Kis contestó la catarata de invectivas (fue una verdadera caza de brujas desde todas las revistas y secciones literarias de los diarios de Belgrado y Sarajevo) con un librito llamado La lección de anatomía, que según confesaba en la primera página le resultaba el más antinatural de sus libros porque lo que se esperaba de él era que pusiese su Boris Davidovich en la mesa de disección y procediera a destriparlo, explicando qué era cada víscera, tal como hacía el doctor Tulp en el famoso cuadro de Rembrandt de ese título. “Si engañar al lector es hacerle creer lo que está leyendo, es imperdonable que se me pida que lo desengañe”, decía Kis. Y procedía a desarmar con infinita tristeza a los ojos del lector aquel artefacto que tanto se había esmerado en armar, mostrando qué función cumplía cada pieza, creyéndose un mago que decepcionaba a su audiencia revelando cómo funcionaban sus trucos, cuando en realidad estaba ofreciendo una lección magistral de literatura.

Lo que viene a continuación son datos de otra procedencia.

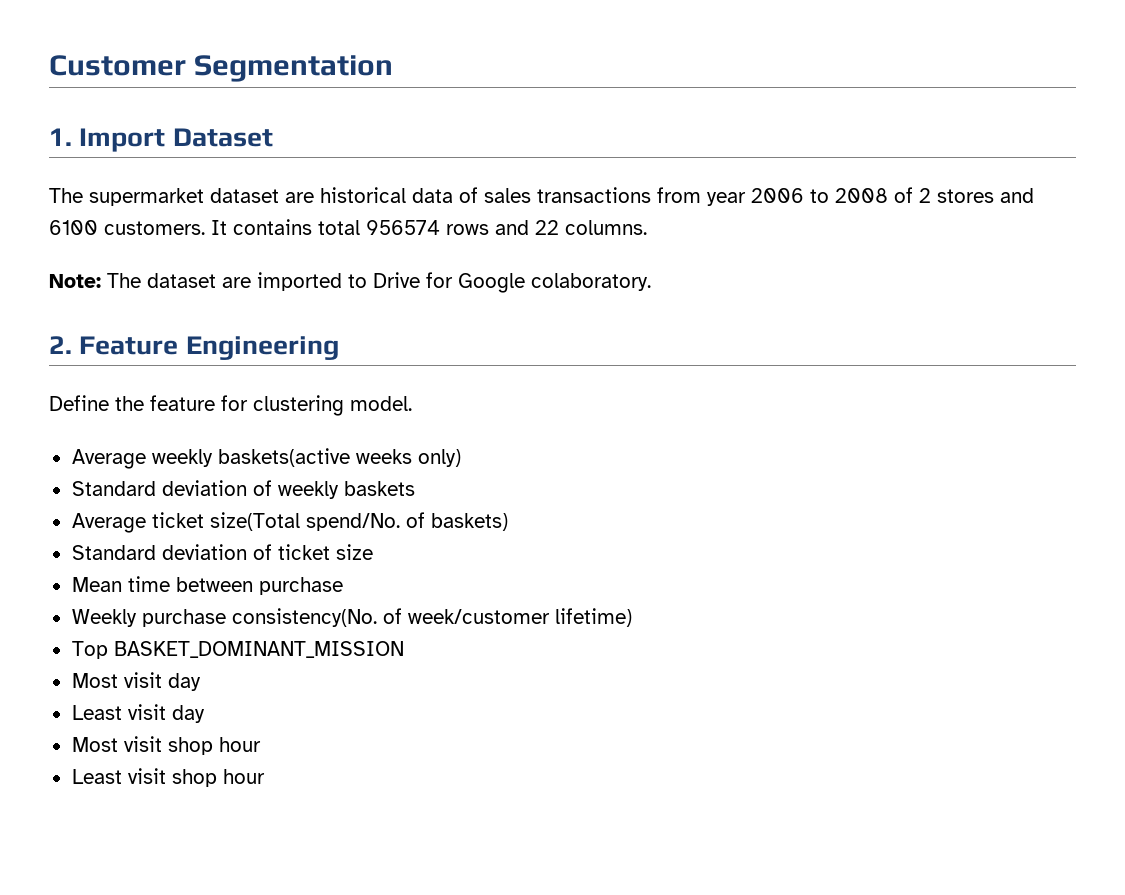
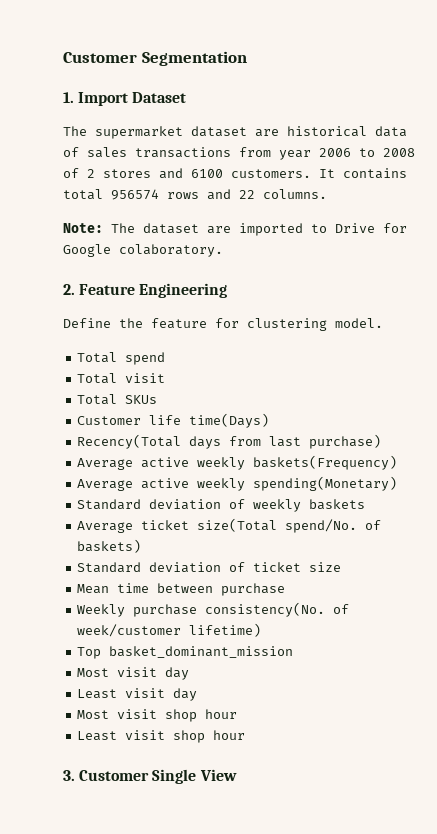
[71,448,461,469] Average weekly baskets(active weeks only) -> [77,352,166,365] [77,373,166,384] [77,394,158,405] [77,413,270,428] [77,434,382,449] [77,455,398,470] [77,476,398,491] Total spend // Total visit // Total SKUs // Customer life time(Days) // Recency(Total days from last purchase) // Average active weekly baskets(Frequency) // Average active weekly spending(Monetary)
[113,641,404,658] BASKET_DOMINANT_MISSION -> [109,646,294,658] basket_dominant_mission
(265, 776) none -> [63,769,237,784] // 3. Customer Single View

En su momento supremo decía: “Aprendí de Borges, además del cruce de información real y seca de enciclopedias con la táctica de contarlo como un cuento, el elemento lírico enmascarado: aspirar a hacer poesía muy silenciosamente con esa táctica. El lirismo suele ser fatal para la prosa, y digamos que yo escribo a máquina para evitar el temblor de la mano, metafóricamente hablando. Pero yo quería ser poeta, me preparé toda la vida para eso, así que cuando descubrí que lo que tenía para decir era en prosa, intenté que mi prosa tuviera al menos algo que tiene la poesía: ser siempre sobre la persona que la está leyendo o escuchando”. Y lo más formidable venía a continuación, cuando explicaba qué era aquello que lograba tal vínculo con el lector: “Sería el último en negar que mi visión del mundo es pesimista y creo que eso aparece en mi libro: debajo del tono literario, el lector siente el miedo. Ese miedo que han sentido aquéllos como yo a lo largo de sus vidas”.
En el último de los episodios de su Boris Davidovich, Kis contaba la historia del camarada Darmolatov, un poeta cuyo pánico a caer en alguna de las purgas políticas le produce una elefantiasis genital que desemboca en su muerte, y cuyos testículos en formol, “del tamaño de las calabazas más grandes de los koljós”, fotografiados para las enciclopedias médicas, enseñan a los escritores “que para escribir no basta con tener cojones grandes”. Esa era la última frase de su Boris Davidovich. En La lección de anatomía hacía lo mismo. Esperaba hasta el final y ahí decía: “La historia del infortunado Darmalatov es una fábula y, como tal, lleva dentro la moraleja de todo el libro. Sólo puedo añadir a eso que los escritores que me gustan son los que prefieren ser hombres a centauros de dos patas con gigantismo genital”.